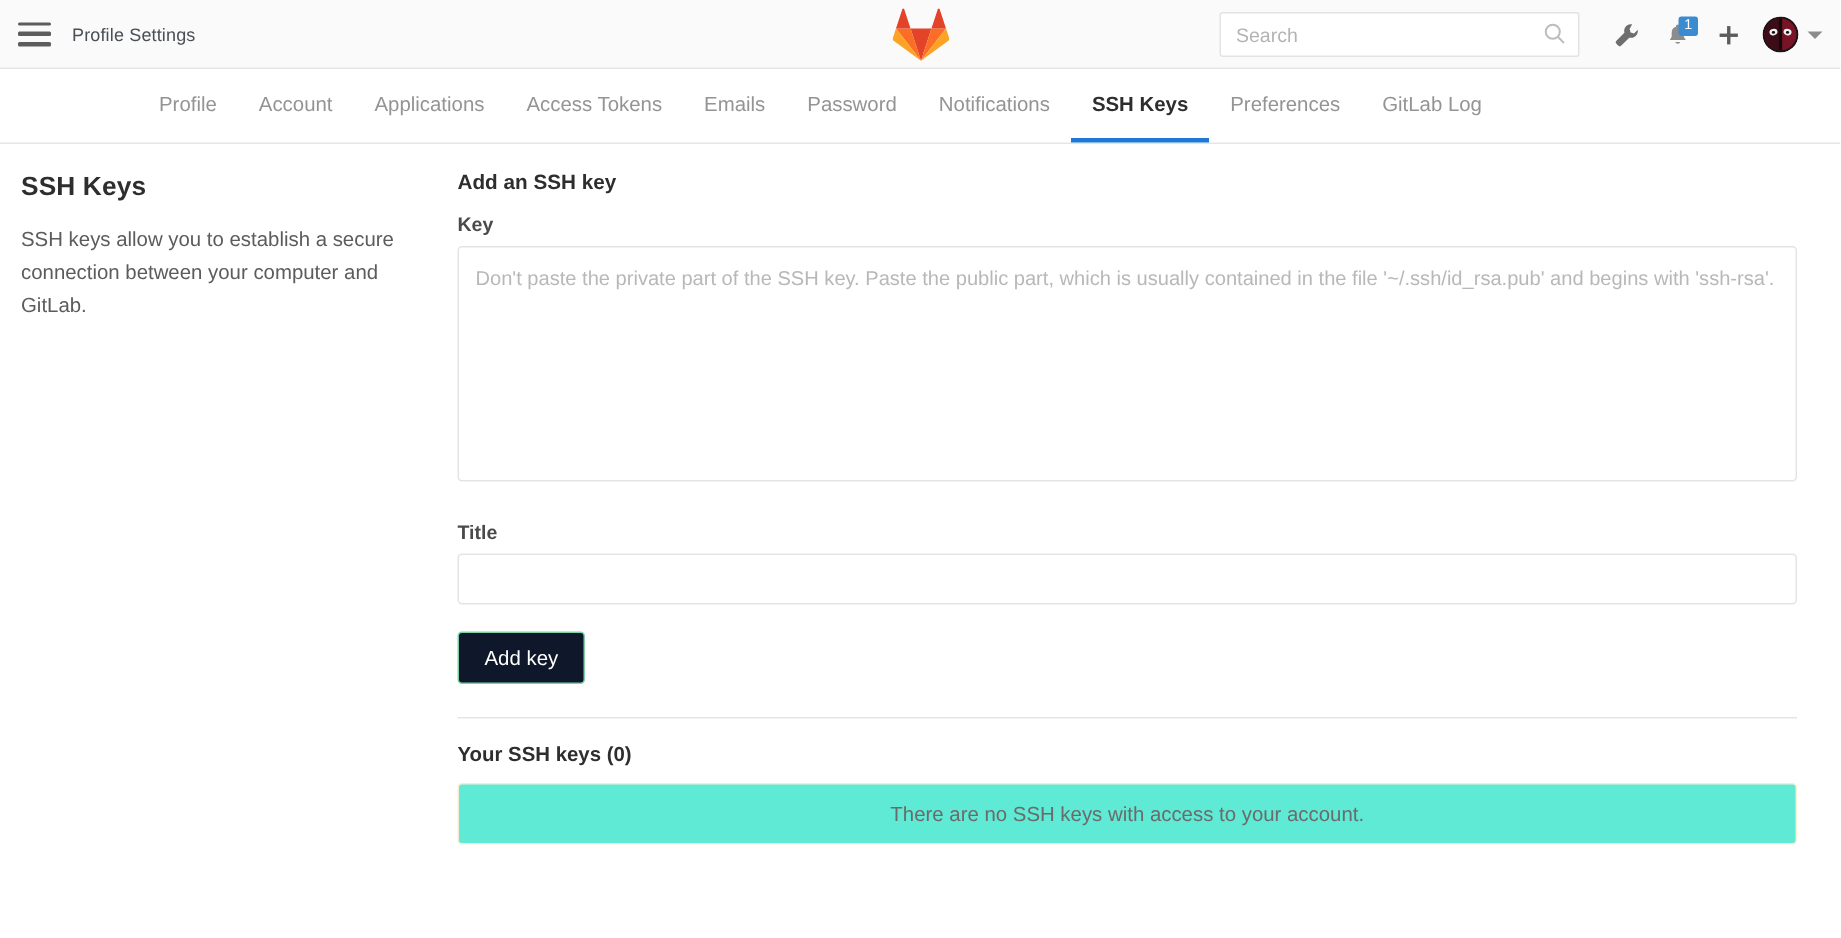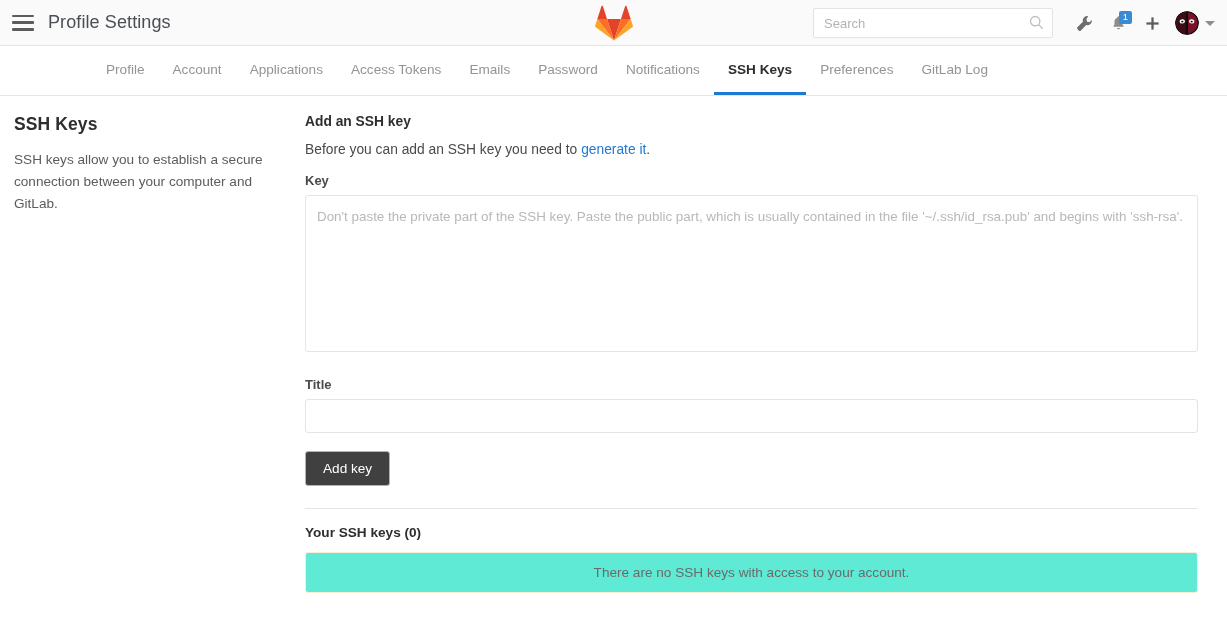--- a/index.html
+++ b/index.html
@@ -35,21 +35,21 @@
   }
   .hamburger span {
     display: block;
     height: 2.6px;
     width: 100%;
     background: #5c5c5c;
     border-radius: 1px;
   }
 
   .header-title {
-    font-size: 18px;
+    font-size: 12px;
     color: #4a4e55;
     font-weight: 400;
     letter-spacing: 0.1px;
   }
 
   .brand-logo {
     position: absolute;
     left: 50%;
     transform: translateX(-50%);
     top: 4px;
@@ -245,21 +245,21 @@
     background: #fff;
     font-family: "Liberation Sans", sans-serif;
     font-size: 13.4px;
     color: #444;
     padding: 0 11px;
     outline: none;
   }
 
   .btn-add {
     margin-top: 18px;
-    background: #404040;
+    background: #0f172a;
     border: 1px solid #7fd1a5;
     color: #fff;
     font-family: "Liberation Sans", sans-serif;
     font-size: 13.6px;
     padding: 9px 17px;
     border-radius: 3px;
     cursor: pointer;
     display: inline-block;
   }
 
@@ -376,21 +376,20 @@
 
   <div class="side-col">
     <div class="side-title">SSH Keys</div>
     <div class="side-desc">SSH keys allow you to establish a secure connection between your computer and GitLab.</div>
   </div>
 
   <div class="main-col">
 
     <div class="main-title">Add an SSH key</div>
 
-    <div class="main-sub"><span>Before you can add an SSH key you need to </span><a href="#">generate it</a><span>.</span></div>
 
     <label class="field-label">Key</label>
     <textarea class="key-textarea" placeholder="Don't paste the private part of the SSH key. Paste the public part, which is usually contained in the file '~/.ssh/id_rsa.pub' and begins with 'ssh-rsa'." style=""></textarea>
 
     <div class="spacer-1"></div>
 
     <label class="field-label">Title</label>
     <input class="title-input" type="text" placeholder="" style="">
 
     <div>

:: Task description ::
Give back the full listing above word for word, and let no picture through.

:: Result ::
--- a/index.html
+++ b/index.html
@@ -35,21 +35,21 @@
   }
   .hamburger span {
     display: block;
     height: 2.6px;
     width: 100%;
     background: #5c5c5c;
     border-radius: 1px;
   }
 
   .header-title {
-    font-size: 18px;
+    font-size: 12px;
     color: #4a4e55;
     font-weight: 400;
     letter-spacing: 0.1px;
   }
 
   .brand-logo {
     position: absolute;
     left: 50%;
     transform: translateX(-50%);
     top: 4px;
@@ -245,21 +245,21 @@
     background: #fff;
     font-family: "Liberation Sans", sans-serif;
     font-size: 13.4px;
     color: #444;
     padding: 0 11px;
     outline: none;
   }
 
   .btn-add {
     margin-top: 18px;
-    background: #404040;
+    background: #0f172a;
     border: 1px solid #7fd1a5;
     color: #fff;
     font-family: "Liberation Sans", sans-serif;
     font-size: 13.6px;
     padding: 9px 17px;
     border-radius: 3px;
     cursor: pointer;
     display: inline-block;
   }
 
@@ -376,21 +376,20 @@
 
   <div class="side-col">
     <div class="side-title">SSH Keys</div>
     <div class="side-desc">SSH keys allow you to establish a secure connection between your computer and GitLab.</div>
   </div>
 
   <div class="main-col">
 
     <div class="main-title">Add an SSH key</div>
 
-    <div class="main-sub"><span>Before you can add an SSH key you need to </span><a href="#">generate it</a><span>.</span></div>
 
     <label class="field-label">Key</label>
     <textarea class="key-textarea" placeholder="Don't paste the private part of the SSH key. Paste the public part, which is usually contained in the file '~/.ssh/id_rsa.pub' and begins with 'ssh-rsa'." style=""></textarea>
 
     <div class="spacer-1"></div>
 
     <label class="field-label">Title</label>
     <input class="title-input" type="text" placeholder="" style="">
 
     <div>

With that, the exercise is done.